Im sechszehnten Jahr ihres Bestehens baut Medentika als Teil der Straumann Group eine neue Produktionsstätte, während andere Unternehmen Investitionen stoppen. Hintergründe dazu, und wie das zusammenpasst, wollte pip wissen.

Bild: Interview mit Bernd Gaddum und Karl-Heinz Demmler, Geschäftsführer Medentika und Verkaufsleiter Implantologie, Straumann Group

pip: Wie verträgt sich die Konkurrenz im eigenen Haus als Abutment- und Implantathersteller?

Das ist Ihre ganz persönliche Interpretation. Wir sehen uns nicht als Konkurrenz, sondern ergänzen uns als Teamplayer. Mit unserer Implantatlinie IPS und vielen Verbindungen für alle gängigen Implantatsysteme bedienen wir in der Straumann Group unterschiedliche Kundenbedürfnisse. Die Konkurrenz ist außerhalb der Straumann Group. Den Mitbewerbern am Markt begegnen wir mit hoher Qualität zu fairen Preisen. Zum Beispiel ist Procone eine Weiterentwicklung der Camlog Screwline, ergänzt um ein starkes Prothetikportfolio, das vielfältige Indikationen abdeckt. Aus der zahntechnischen Expertise von Medentika ergeben sich wichtige Impulse für die prothetischen Entwicklungen im Implantatbereich.

pip: Bringt Medentika frischen Wind in die Straumann Group?

Medentika ist sehr dynamisch und ein Teil der Straumann Group. Wir empfinden uns als gegenseitige Inspiration; jeder kann vom anderen profitieren. Das gilt für uns innerhalb der Gruppe und insbesondere für die Anwender. Unterschiedliche Kundenbedürfnisse erfordern passende Lösungen. Qualität kann und darf kein Luxus sein.

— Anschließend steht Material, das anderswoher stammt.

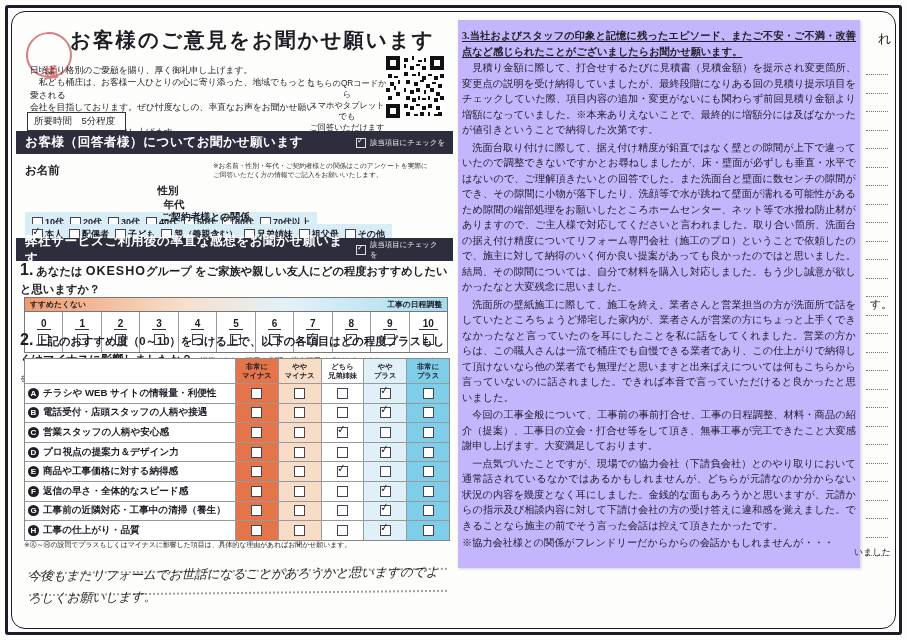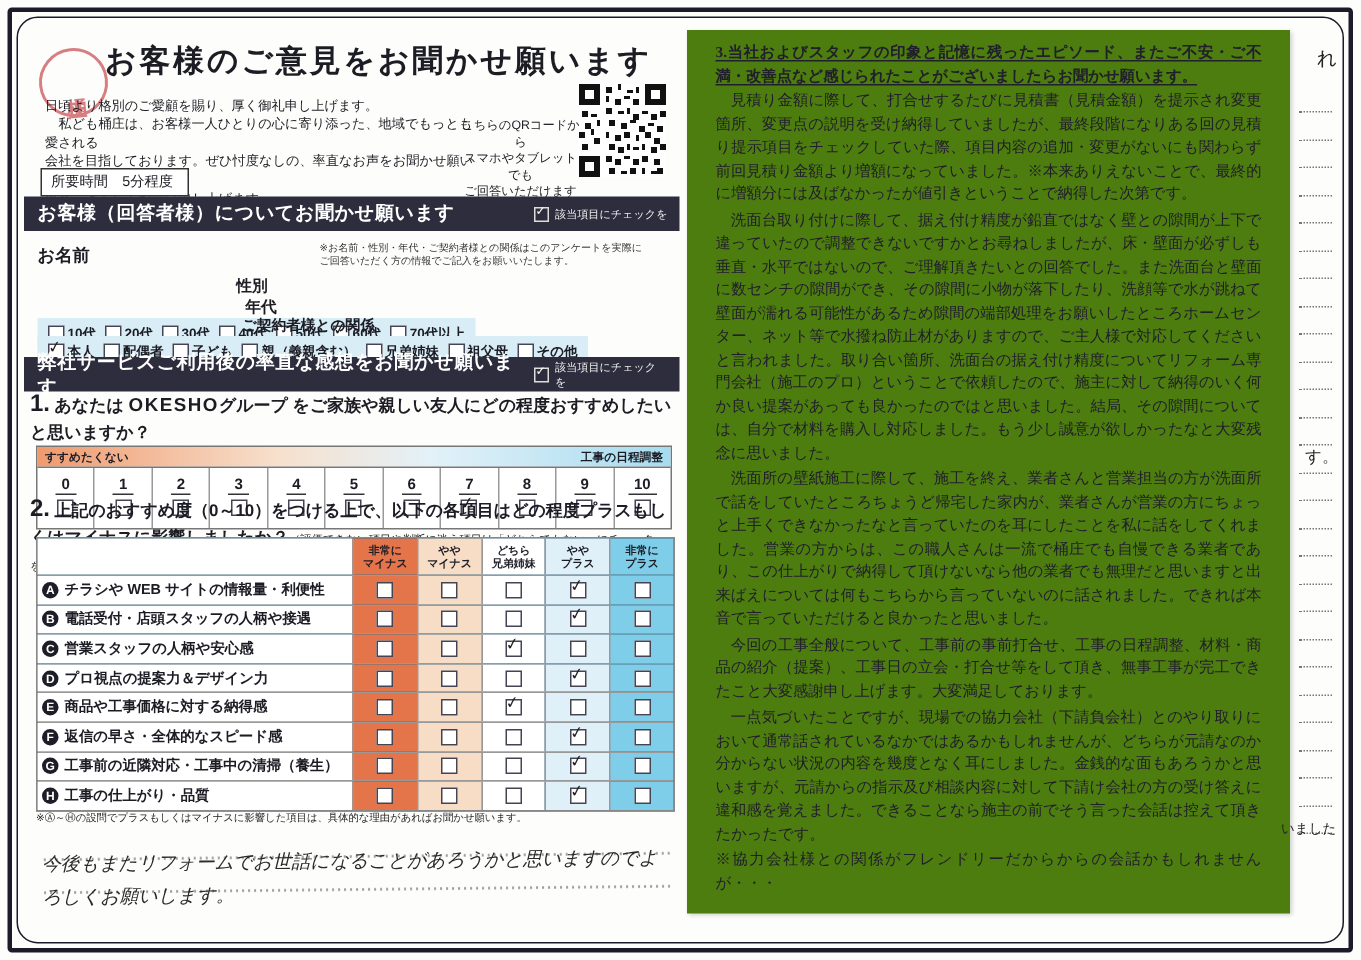--- a/index.html
+++ b/index.html
@@ -69,7 +69,7 @@
   #right-panel{position:absolute;left:458px;top:16px;width:434px;height:608px;}
   .edge-dash{position:absolute;width:22px;border-bottom:1.6px dotted #777;}
   .fragment{position:absolute;font-family:"Liberation Serif",serif;color:#222;}
-  .note{position:absolute;left:0px;top:4px;width:402px;min-height:548px;background:#4d7c0f;box-shadow:1px 1px 3px rgba(0,0,0,.18);padding:8px 19px 10px;box-sizing:border-box;font-family:"Liberation Serif","DejaVu Serif",serif;font-size:10.2px;line-height:15.5px;color:#20202a;text-align:justify;}
+  .note{position:absolute;left:0px;top:4px;width:402px;min-height:548px;background:#c4b5fd;box-shadow:1px 1px 3px rgba(0,0,0,.18);padding:8px 4px 10px;box-sizing:border-box;font-family:"Liberation Serif","DejaVu Serif",serif;font-size:10.2px;line-height:15.5px;color:#20202a;text-align:justify;}
   .note h3{margin:0 0 1px;font-size:10.2px;line-height:15.5px;font-weight:bold;text-decoration:underline;text-underline-offset:2px;}
   .note p{margin:0 0 2px;text-indent:1em;font-family:Liberation Serif, serif;}
   .note .fn{text-indent:0;}

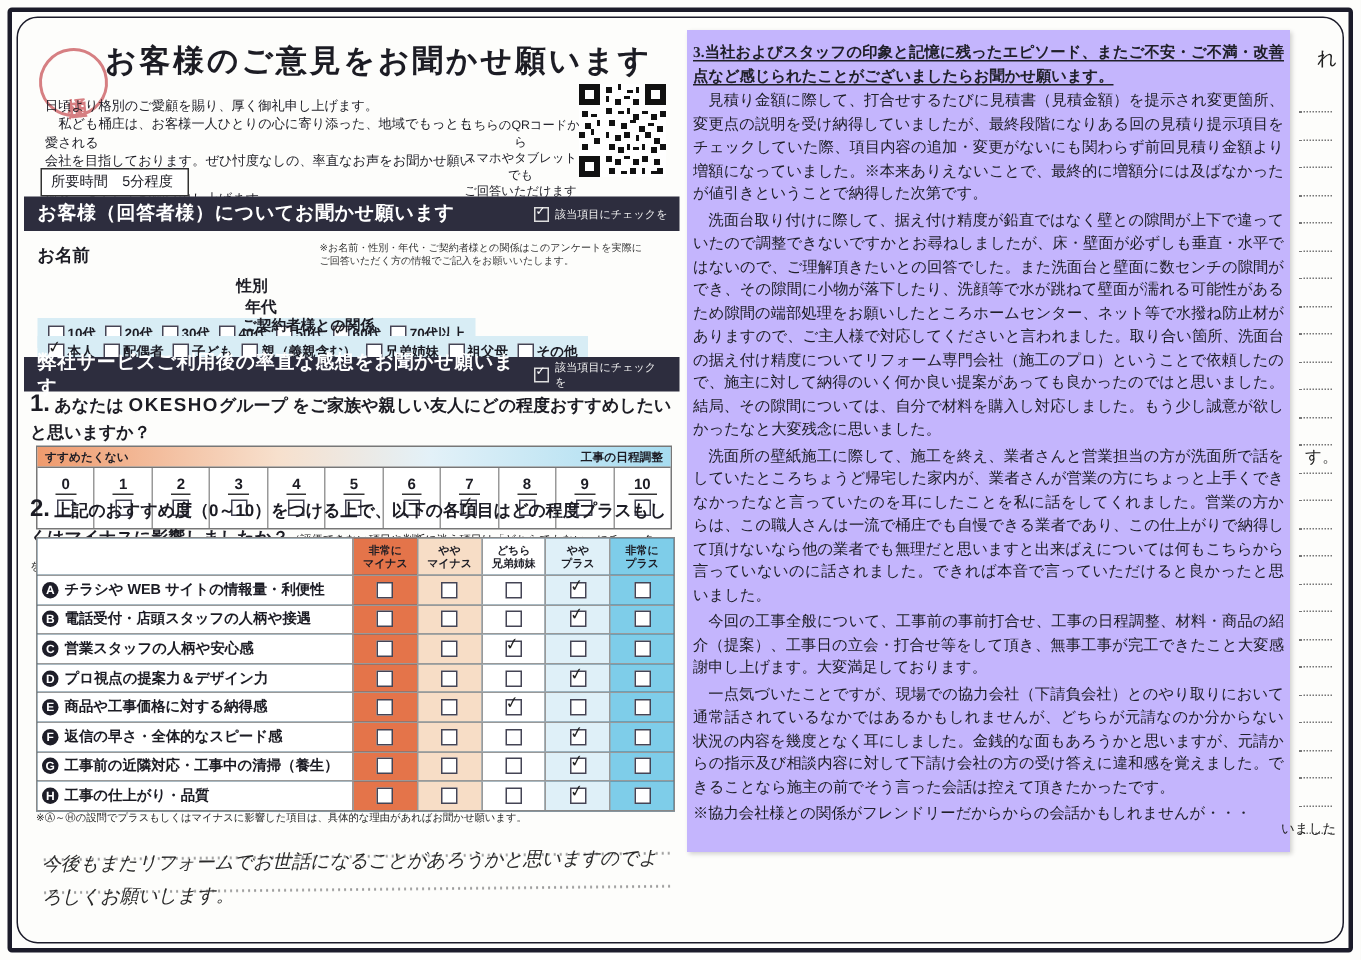--- a/index.html
+++ b/index.html
@@ -52,7 +52,7 @@
   .scale-cell .cb{display:inline-block;margin-top:2px;}
 
   
-  .rate-table{position:absolute;left:24px;top:358px;width:424px;border:1px solid #888;background:#0c4a6e;font-size:9.5px;}
+  .rate-table{position:absolute;left:24px;top:358px;width:424px;border:1px solid #888;background:#b91c1c;font-size:9.5px;}
   .tr{display:flex;border-top:1px solid #999;}
   .tr:first-child{border-top:none;}
   .td-label{width:210px;flex:none;display:flex;align-items:center;gap:4px;padding:0 3px;box-sizing:border-box;font-weight:bold;font-size:9.6px;background:#fff;}

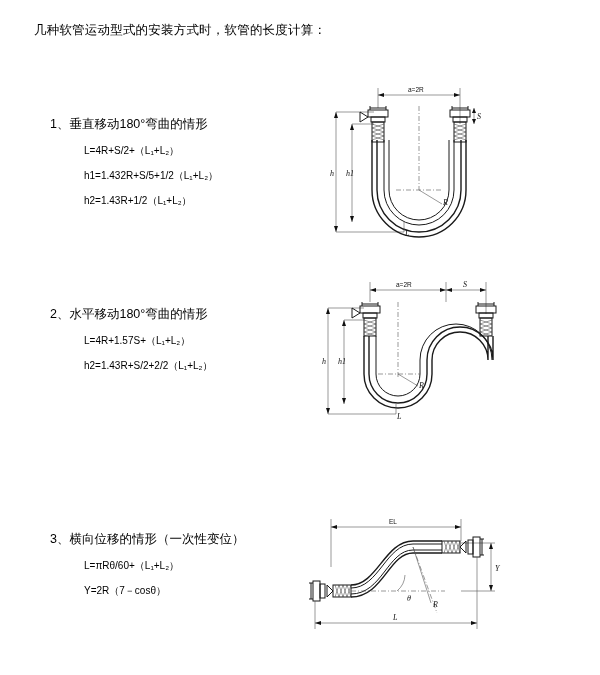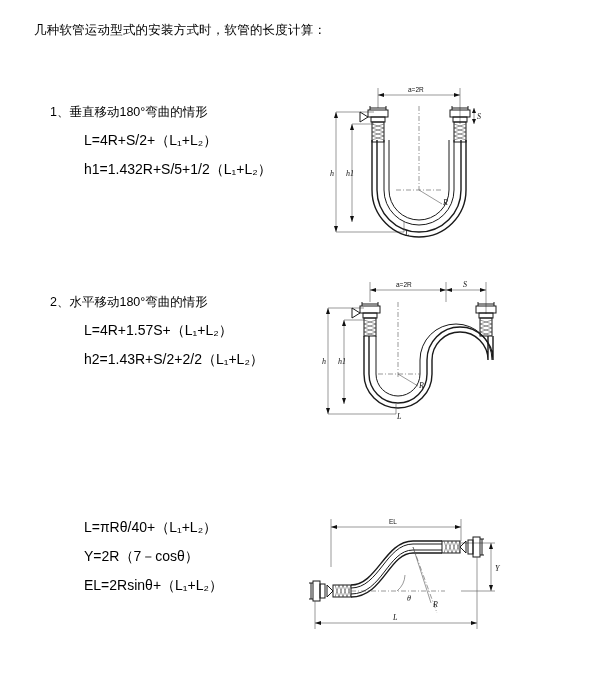--- a/index.html
+++ b/index.html
@@ -40,7 +40,7 @@
   .text-col {
     position: absolute;
     left: 50px;
-    top: 4px;
+    top: 16px;
     width: 250px;
   }
   .sec-title {

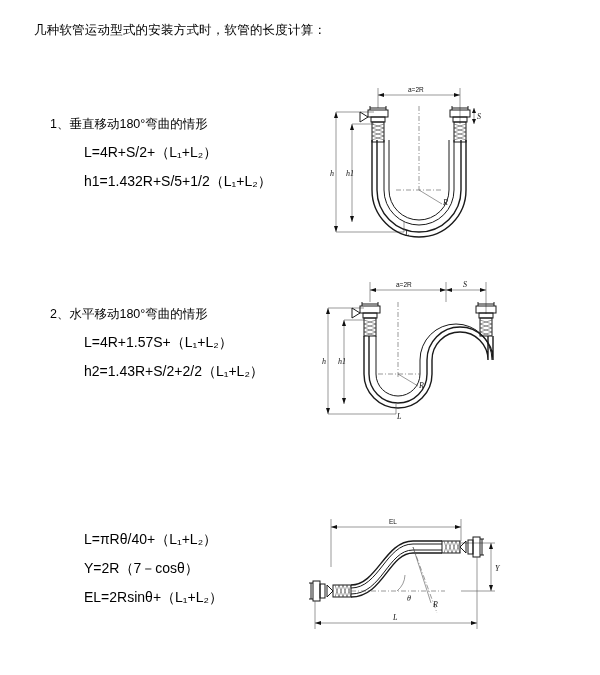--- a/index.html
+++ b/index.html
@@ -49,7 +49,7 @@
     margin-bottom: 11px;
   }
   .formula {
-    font-size: 14px;
+    font-size: 10px;
     white-space: nowrap;
     margin-left: 34px;
     margin-bottom: 11px;

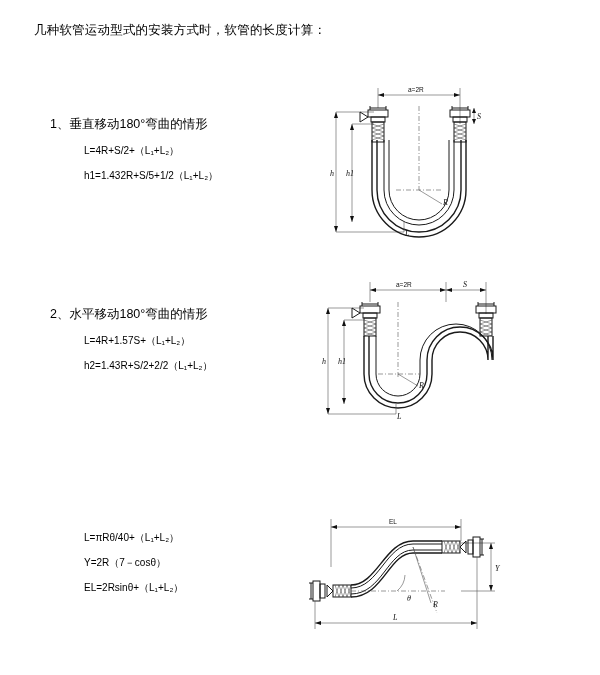--- a/index.html
+++ b/index.html
@@ -84,6 +84,7 @@
       <div class="sec-title">1、垂直移动180°弯曲的情形</div>
       <div class="formula">L=4R+S/2+（L₁+L₂）</div>
       <div class="formula">h1=1.432R+S/5+1/2（L₁+L₂）</div>
+      <div class="formula">h2=1.43R+1/2（L₁+L₂）</div>
     </div>
 
     <div class="fig fig1">

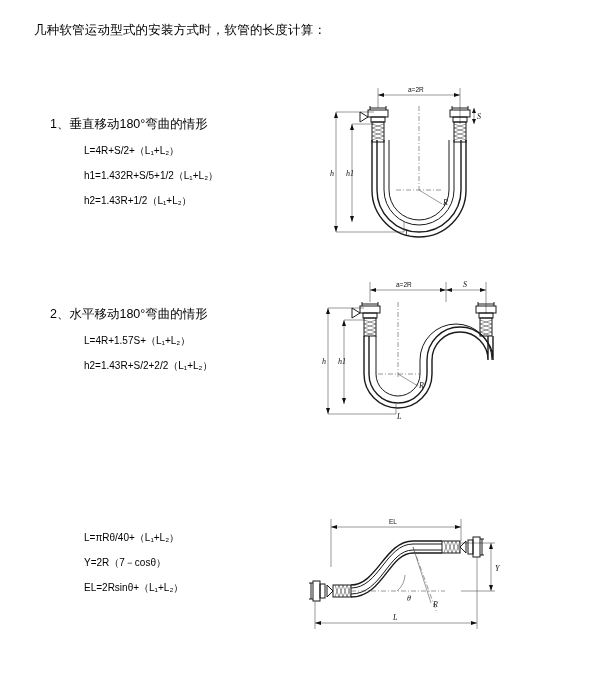--- a/index.html
+++ b/index.html
@@ -261,6 +261,7 @@
 
   <div class="section sec3">
     <div class="text-col">
+      <div class="sec-title">3、横向位移的情形（一次性变位）</div>
       <div class="formula">L=πRθ/40+（L₁+L₂）</div>
       <div class="formula">Y=2R（7－cosθ）</div>
       <div class="formula">EL=2Rsinθ+（L₁+L₂）</div>

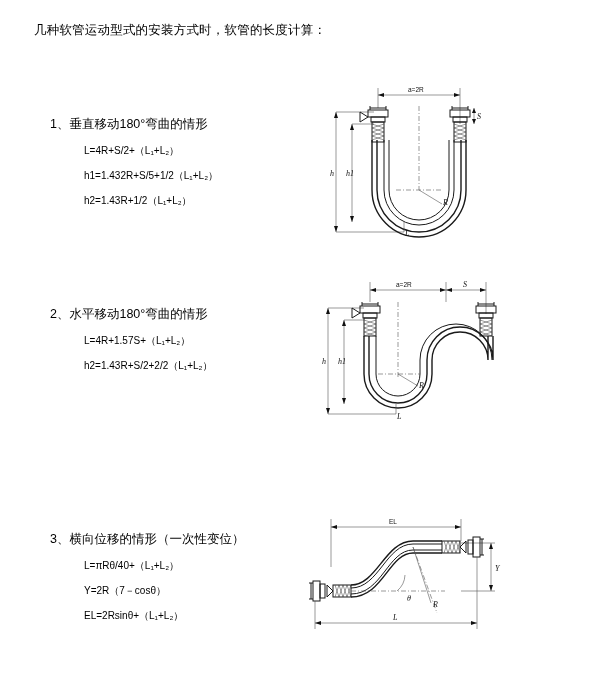--- a/index.html
+++ b/index.html
@@ -262,7 +262,7 @@
   <div class="section sec3">
     <div class="text-col">
       <div class="sec-title">3、横向位移的情形（一次性变位）</div>
-      <div class="formula">L=πRθ/40+（L₁+L₂）</div>
+      <div class="formula">L=πRθ/60+（L₁+L₂）</div>
       <div class="formula">Y=2R（7－cosθ）</div>
       <div class="formula">EL=2Rsinθ+（L₁+L₂）</div>
     </div>

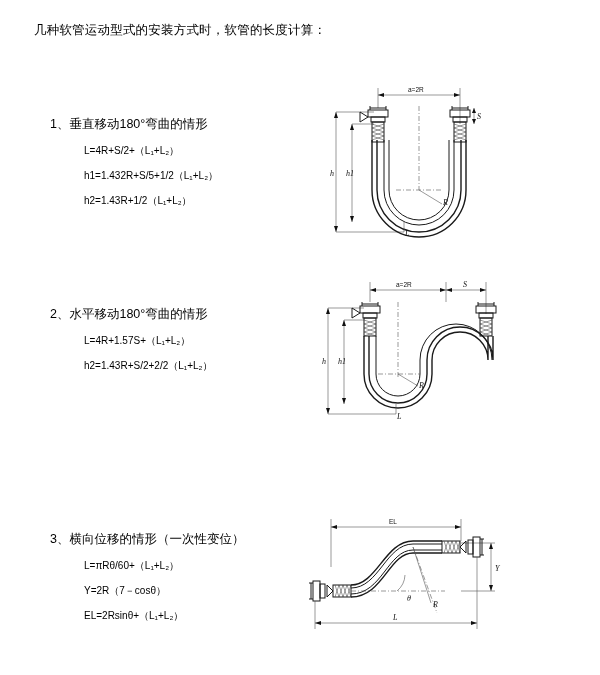--- a/index.html
+++ b/index.html
@@ -264,7 +264,6 @@
       <div class="sec-title">3、横向位移的情形（一次性变位）</div>
       <div class="formula">L=πRθ/60+（L₁+L₂）</div>
       <div class="formula">Y=2R（7－cosθ）</div>
-      <div class="formula">EL=2Rsinθ+（L₁+L₂）</div>
     </div>
 
     <div class="fig fig3">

Mit Medentika ermöglichen wir preissensitiven Patienten den Zugang zu Implantaten zu einem fairen Preis.

pip: Wie verhält sich die Straumann Group nach dem Covid-19-Schock?

Wir wollen die Zahnärzte und Labore dabei unterstützen, diese schwierige Zeit erfolgreich zu überwinden, beispielsweise möchten wir mit der Preissenkung bei Titan-Implantaten und dem günstigen Prothetikportfolio auch in Krisenzeiten als Partner zur Seite stehen und unseren Kunden den Rücken stärken. Damit wollen wir die Konjunktur stärken und ein deutliches Zeichen setzen. Mit dem Neubau unserer Produktionsstätte in Calw-Oberreichenbach setzen wir auf ‚Made in Germany‘ und sorgen für Arbeitsplätze. Der Covid-19-Schock hat soeben erst gezeigt, wie wichtig eine gute Logistik und die Kontrolle der Produktion sind. Wir sehen optimistisch in die Zukunft und sind für erhöhte Nachfragen gerüstet.

pip: Können Sie schon etwas zur neuen Produktionsstätte erzählen?

Das Highlight des Neubaus bilden die verglasten Seminarräume des Fortbildungszentrums, welche Einblicke in die laufende Produktion in den beiden Produktionshallen, dem Herzstück des Gebäudes, gewähren. Im speziell dafür eingerichteten Showroom können digitale Workflows vorgeführt werden.

pip: Mit dem MPS – Multi Platform System – richten Sie sich also in erster Linie an Labore und Zahntechniker, mit der IPS – Implantat-Serie – an den Zahnarzt?

Die Workflows zwischen Zahnarzt und Zahntechniker sind immer fließender, eigentlich gar nicht so klar trennbar. Ob Zahntechniklabor, Praxislabor oder Labor-Ketten – mit dem Multi-Plattform-System können wir für alle relevanten Implantat-Plattformen innovative prothetische Lösungen anbieten, zum Beispiel auch patientenindividuelle MedentiCAD-Abutments. Der Zahntechniker, der mit 3shape, exocad oder Dental-Wings arbeitet, legt die Form des gewünschten Abutments selbst fest. Wir fräsen innerhalb von 48 Stunden in gewohnter Medentika-Präzision.

IPS hat einen gewachsenen Fankreis unter den Anwendern. Medentika brachte im Jahr 2009 mit Microcone das erste eigene Implantatsystem auf den Markt. Seitdem folgten mit Quattrocone, Procone und dem einteiligen Minicone drei weitere Systeme, alle made in Germany. Mit diesen vier Implantatsystemen decken wir fast das ganze Indikationsspektrum ab – und das zu wettbewerbsfähigen Preisen ohne Kompromisse bei Qualität und Service. Dazu zählt auch die besondere Garantieleistung von Medentika, die auch auf Fremdimplantaten gilt.

pip: Herzliches Dankeschön für dieses Gespräch.